Liza Kurtz 49:17 I think I had a very similar thing with werewolves in the sense that I grew up in the South as a, I am a sis woman, I'm a sis white woman, there's a certain demand of femininity and whether or not you do it is up to you, but you pay a price. But werewolves are the exact antithesis of that, particularly for people who have been socialized female or otherwise expected to be non physical and submissive. And so when you learn about werewolves, at least for me, it was like, Oh, hell yeah, I want to run naked under the moon through the woods once a month. Absolutely. I want to eat deer with my teeth. Like I want big claws and big fangs. And I want to be completely unconcerned about whether or not I'm pretty because I'm a motherfucking. Wolf. And I, and there were times right where we've all been in the place of like, and I would just love to rip the people. I don't likes hearts out and eat them in front of.

Stephen Bradford Long 50:18 Please don't, please don't you know, dear listeners, isolate that one bit of audio and post it on YouTube or Twitter, please. This is this is my request.

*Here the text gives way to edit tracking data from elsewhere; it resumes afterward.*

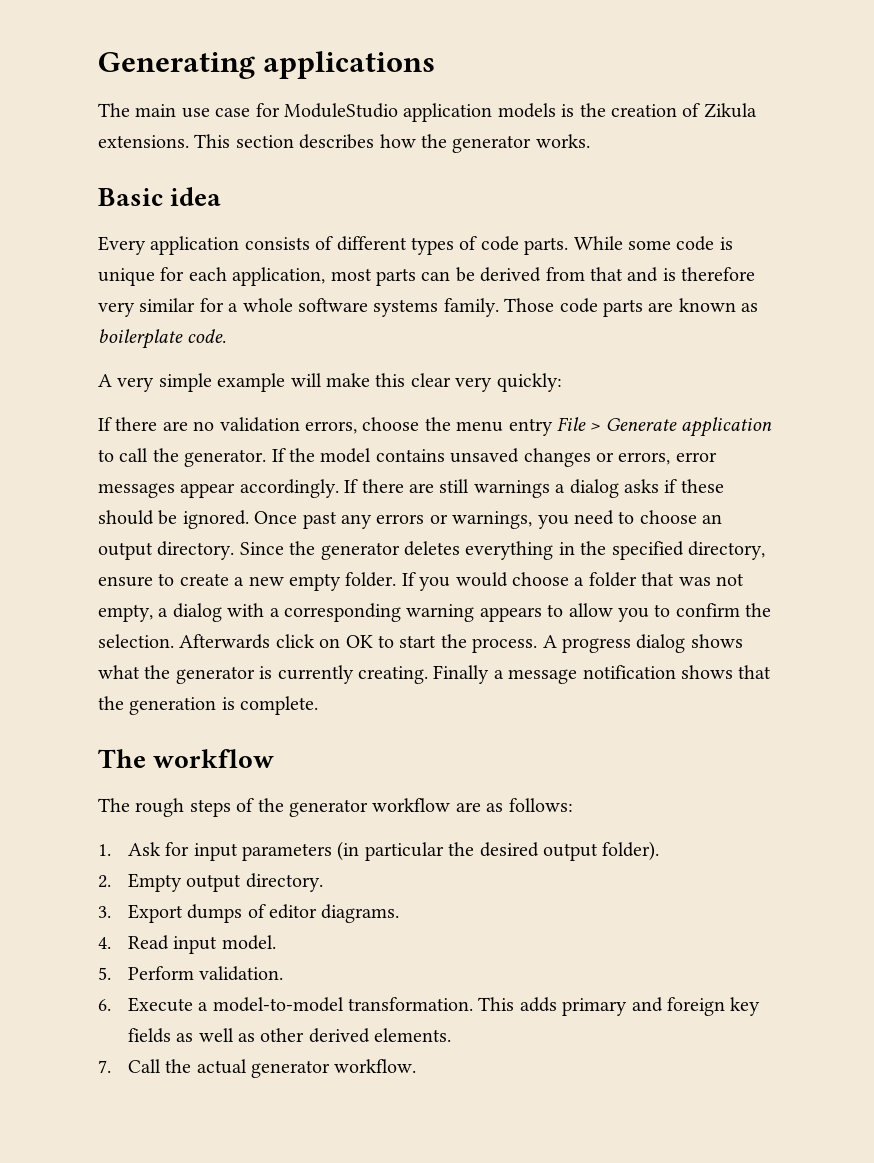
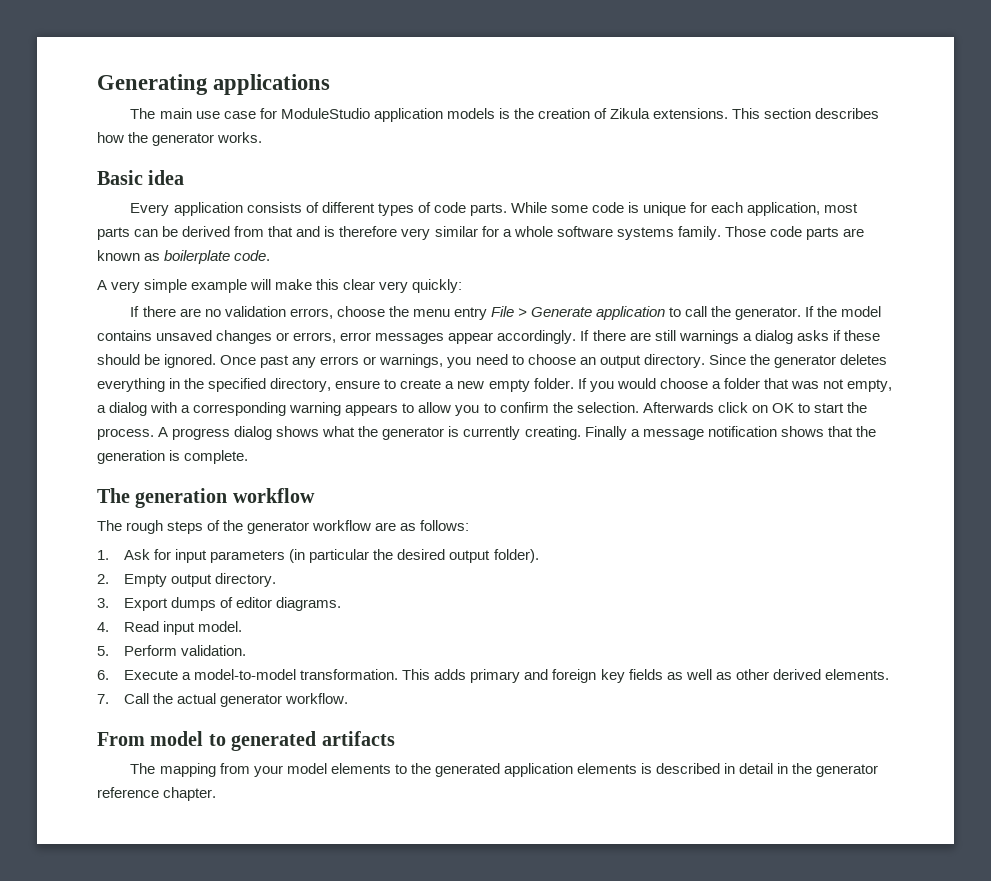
- The workflow
+ The generation workflow
+ From model to generated artifacts
+ The mapping from your model elements to the generated application elements is described in detail in the generator reference chapter.

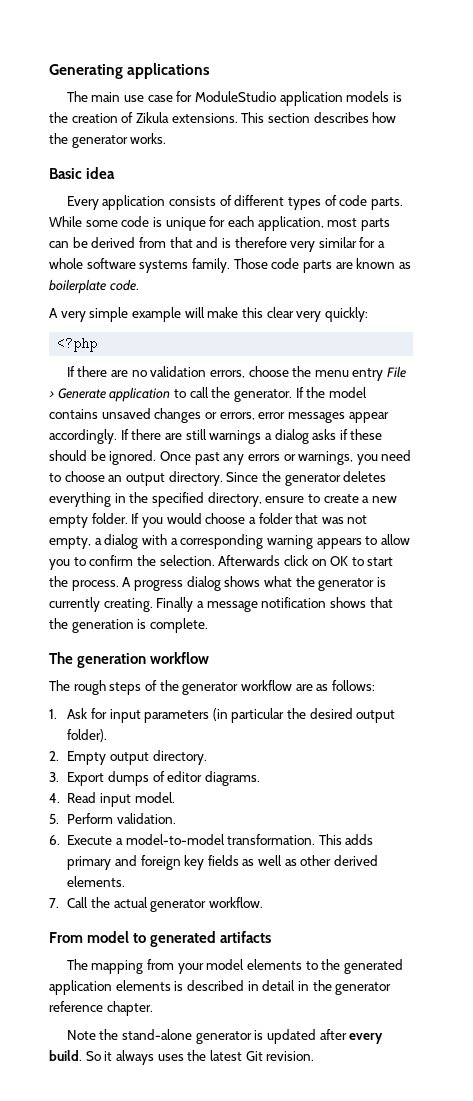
+ <?php
+ Note the stand-alone generator is updated after every build. So it always uses the latest Git revision.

Liza Kurtz 50:28 Make it your ringtone? I don't care. Cool. This has not been there. Right. And so I think that was part of the appeal of the werewolf is just, it's this pure power that we may or may not have access to in our daily lives, depending on how we're socialized and what we're expected to do.

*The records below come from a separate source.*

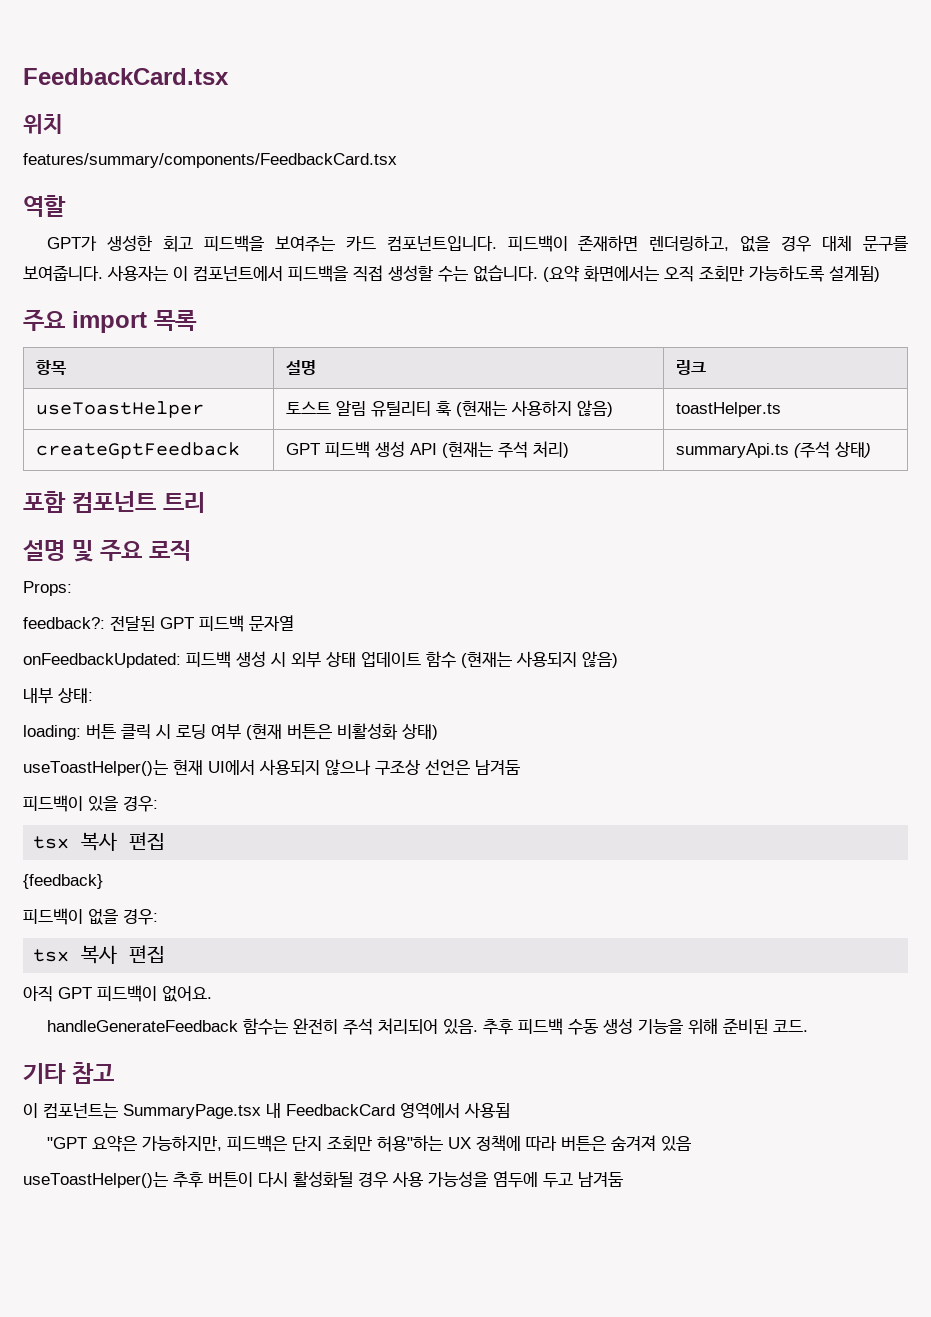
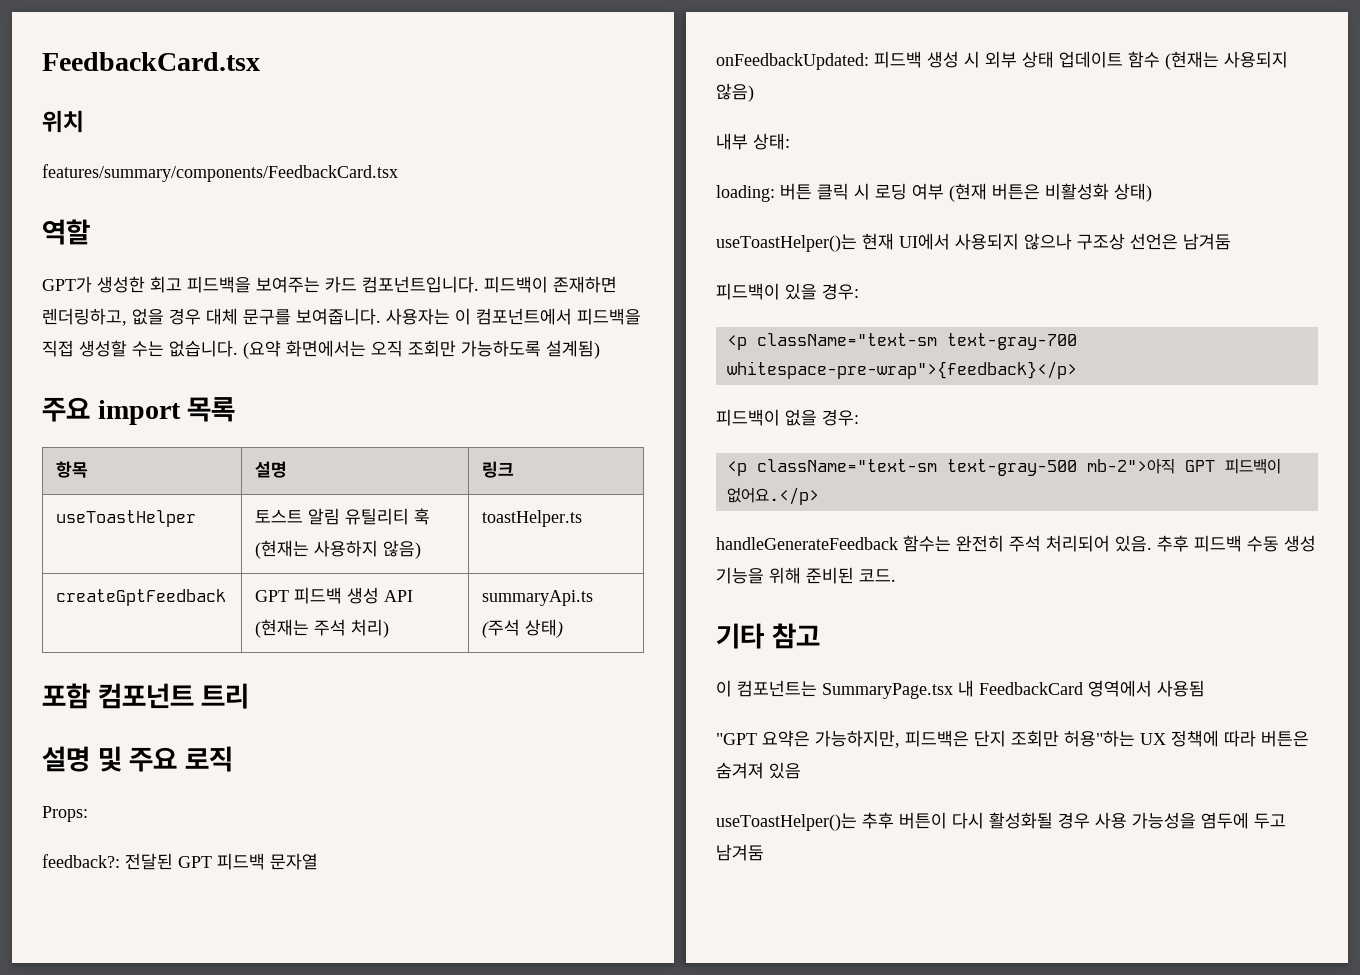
  피드백이 있을 경우:
- tsx 복사 편집
- {feedback}
+ <p className="text-sm text-gray-700 whitespace-pre-wrap">{feedback}</p>
  피드백이 없을 경우:
- tsx 복사 편집
- 아직 GPT 피드백이 없어요.
+ <p className="text-sm text-gray-500 mb-2">아직 GPT 피드백이 없어요.</p>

Stephen Bradford Long 50:50 That's fascinating. Is there any Have you ever come across a story that you know, I'm I'm pretty much a materialist. I'm a skeptic. I'm an atheist. And I come across every so often, though, I come across a story that just kind of blows my mind. And I'm like, What the fuck happened there? Like, what what actually happened is, do you ever come across a story studying this stuff? Where you're like, maybe this is true? Like, do you ever have a pause? Do you ever have a moment, like at at 3am, when you're when you're reading about something, or you're listening to something and you're like, Fuck it, werewolves are real, they exist. Because like, I have the I have this moment on a semi regular basis. Like I remember, I've told this story several times on the podcast now, but a year or two ago, it was like 3am, I was falling down the YouTube rabbit hole, couldn't go to bed. And, you know, I was watching this spelunker guy who explored caves. And then he, he did this video where he claimed to have discovered Paranormal Activity deep in this cave somewhere. And it was, and I was like, it's real. It's all fucking real. And, you know, it only took a Google search to, you know, see how he had faked it, and so on. But do you ever still have moments like that, where you're where you're like, this shit is real werewolves totally exist?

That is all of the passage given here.